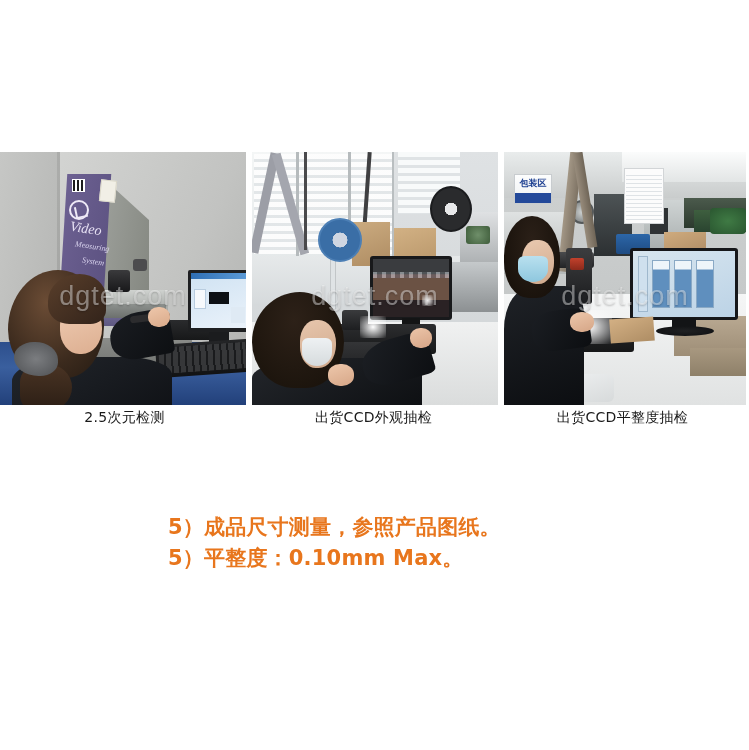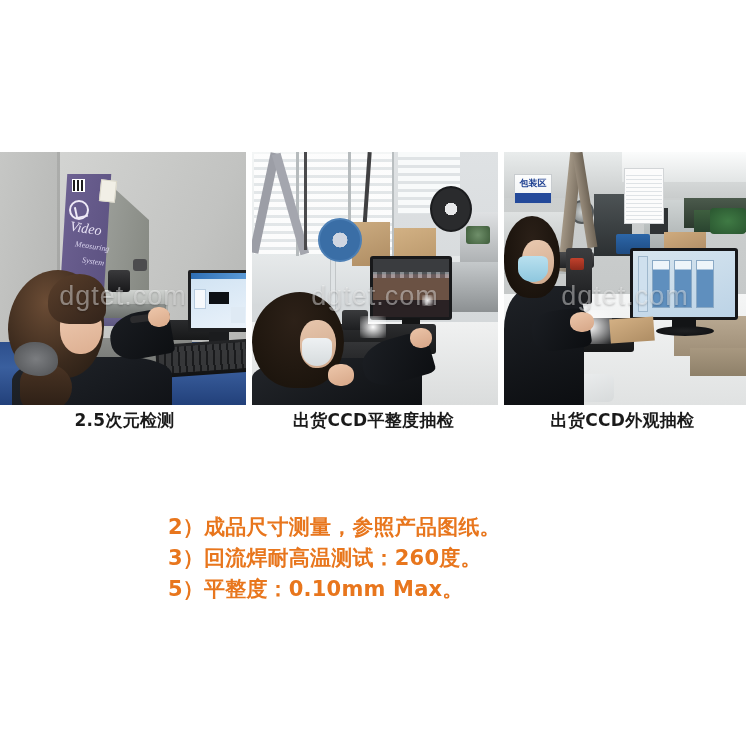"2.5次元检测" .caption { font-size: 17px -> 14px; font-weight: bold -> normal }
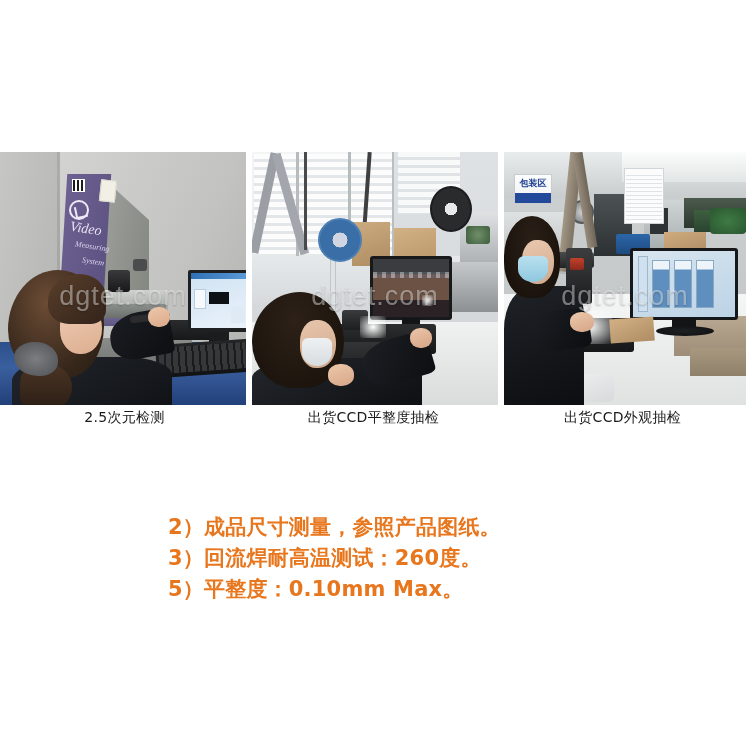"出货CCD平整度抽检" div.caption { order: before "出货CCD外观抽检" -> after "出货CCD外观抽检" }
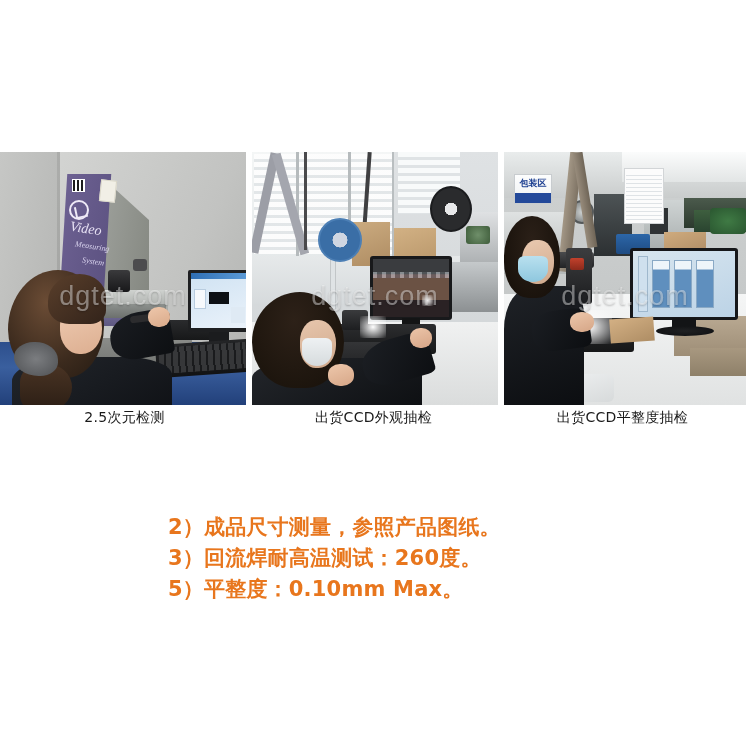"2）成品尺寸测量，参照产品图纸。" div.note-item { text: 2 -> 5 }
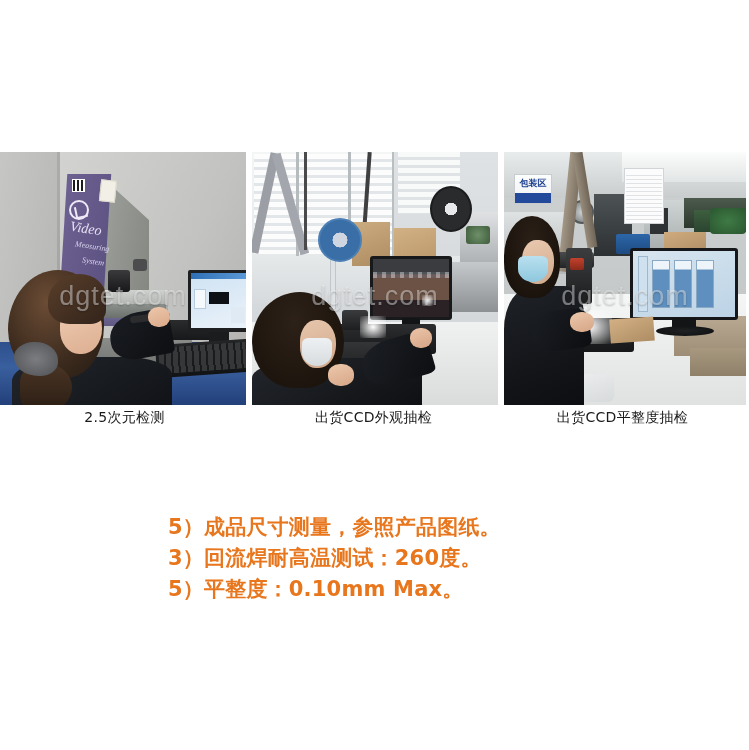"3）回流焊耐高温测试：260度。" div.note-item { html: <div>3）回流焊耐高温测试：260度。</div> -> none }
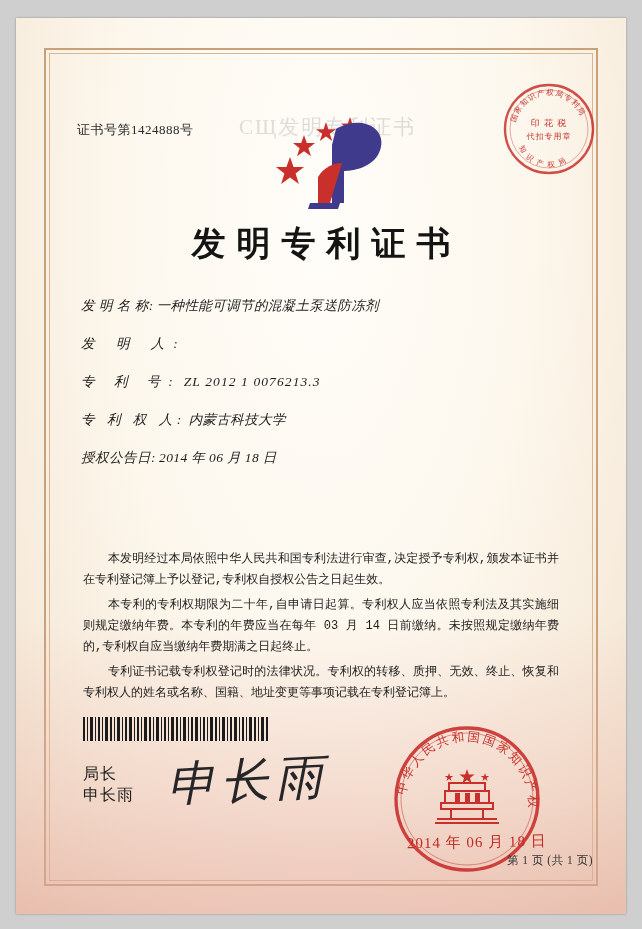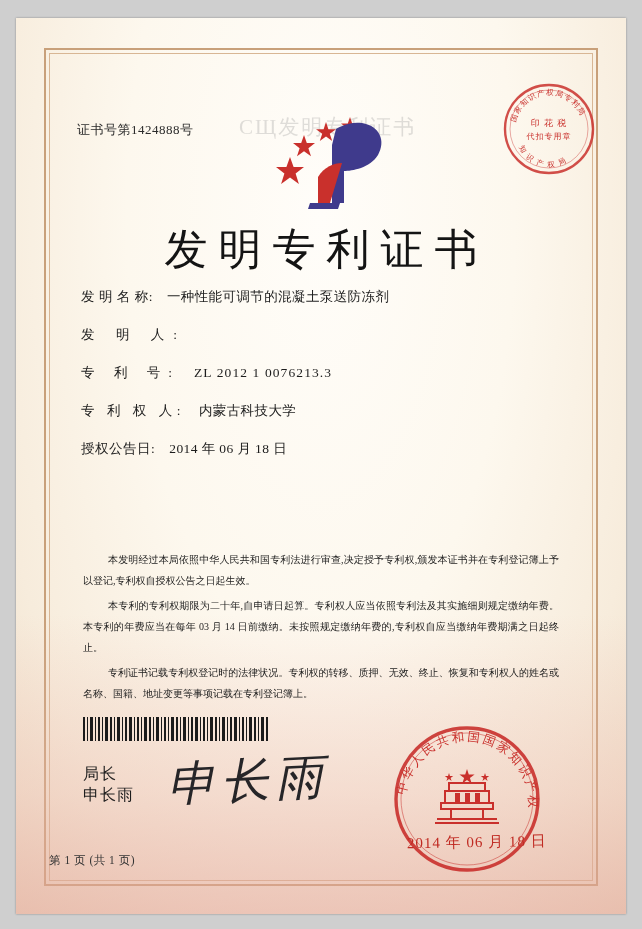"发明专利证书" .main-title { font-size: 43px -> 34px; font-weight: normal -> bold }
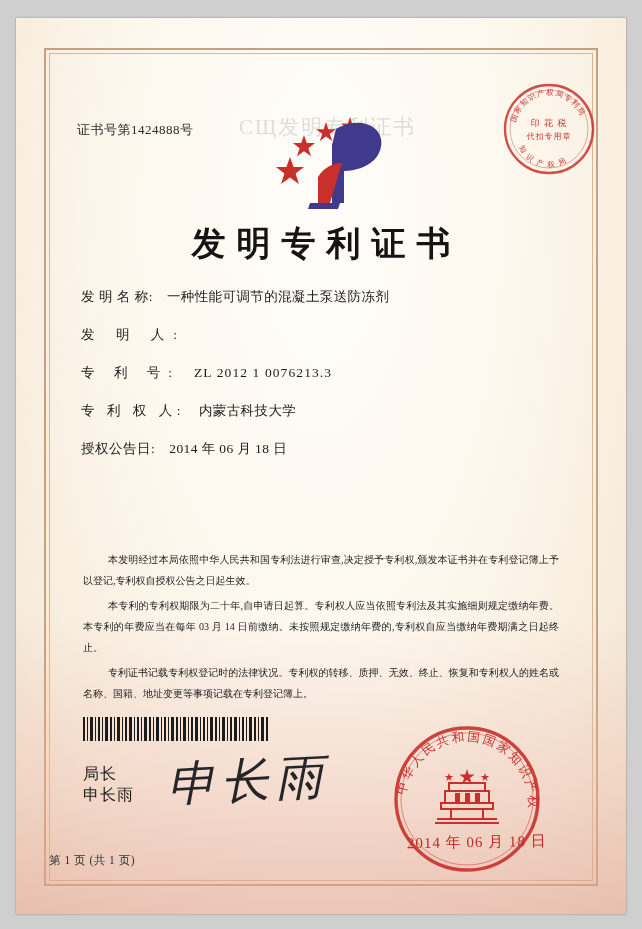"发 明 名 称:" .fields { font-style: none -> italic; top: 235px -> 244px }
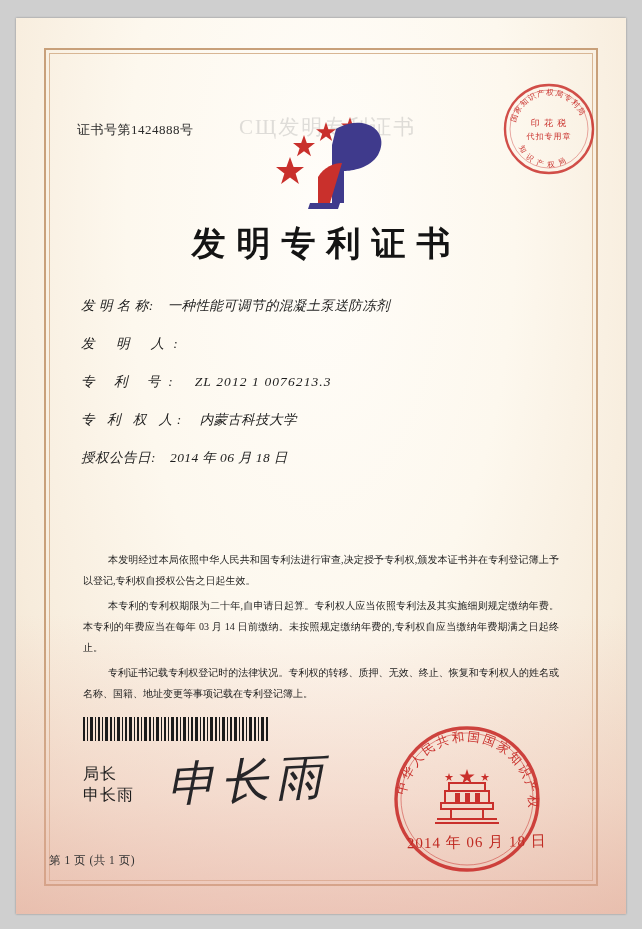"一种性能可调节的混凝土泵送防冻剂" .field-value { margin-left: 14px -> 3px }
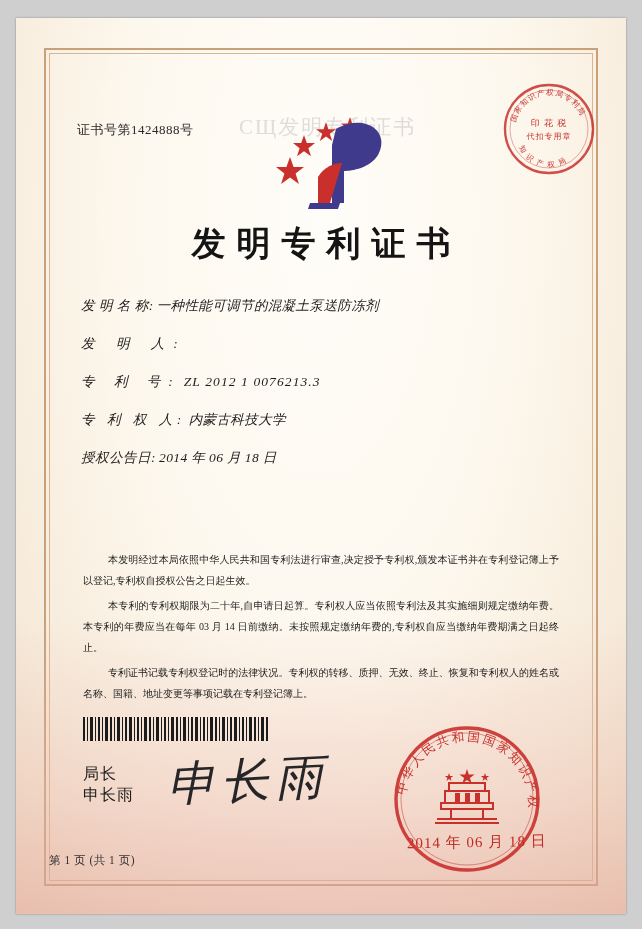"本发明经过本局依照中华人民共和国专利法进行审查,决定授予专利权,颁发本证书并在专" .body-text { font-family: none -> Liberation Mono, monospace; font-size: 10px -> 12px }
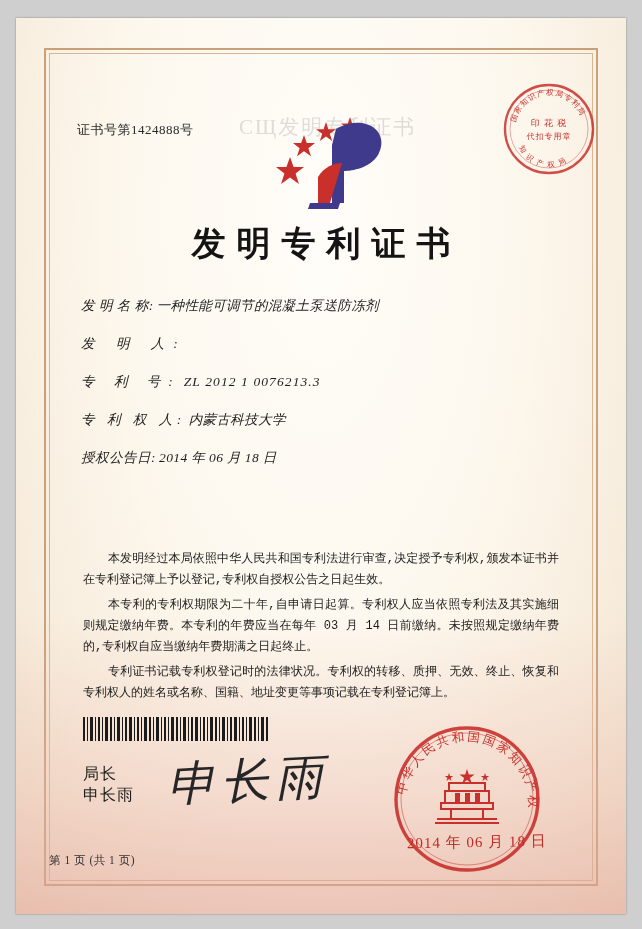"第 1 页 (共 1" .page-footer { text-align: left -> right }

WORK ITEM
Everything in the entries above must be output again exactly, except the pictures.

TASK ANSWER
"2.5次元检测" .caption { font-size: 17px -> 14px; font-weight: bold -> normal }
"出货CCD平整度抽检" div.caption { order: before "出货CCD外观抽检" -> after "出货CCD外观抽检" }
"2）成品尺寸测量，参照产品图纸。" div.note-item { text: 2 -> 5 }
"3）回流焊耐高温测试：260度。" div.note-item { html: <div>3）回流焊耐高温测试：260度。</div> -> none }
"发明专利证书" .main-title { font-size: 43px -> 34px; font-weight: normal -> bold }
"发 明 名 称:" .fields { font-style: none -> italic; top: 235px -> 244px }
"一种性能可调节的混凝土泵送防冻剂" .field-value { margin-left: 14px -> 3px }
"本发明经过本局依照中华人民共和国专利法进行审查,决定授予专利权,颁发本证书并在专" .body-text { font-family: none -> Liberation Mono, monospace; font-size: 10px -> 12px }
"第 1 页 (共 1" .page-footer { text-align: left -> right }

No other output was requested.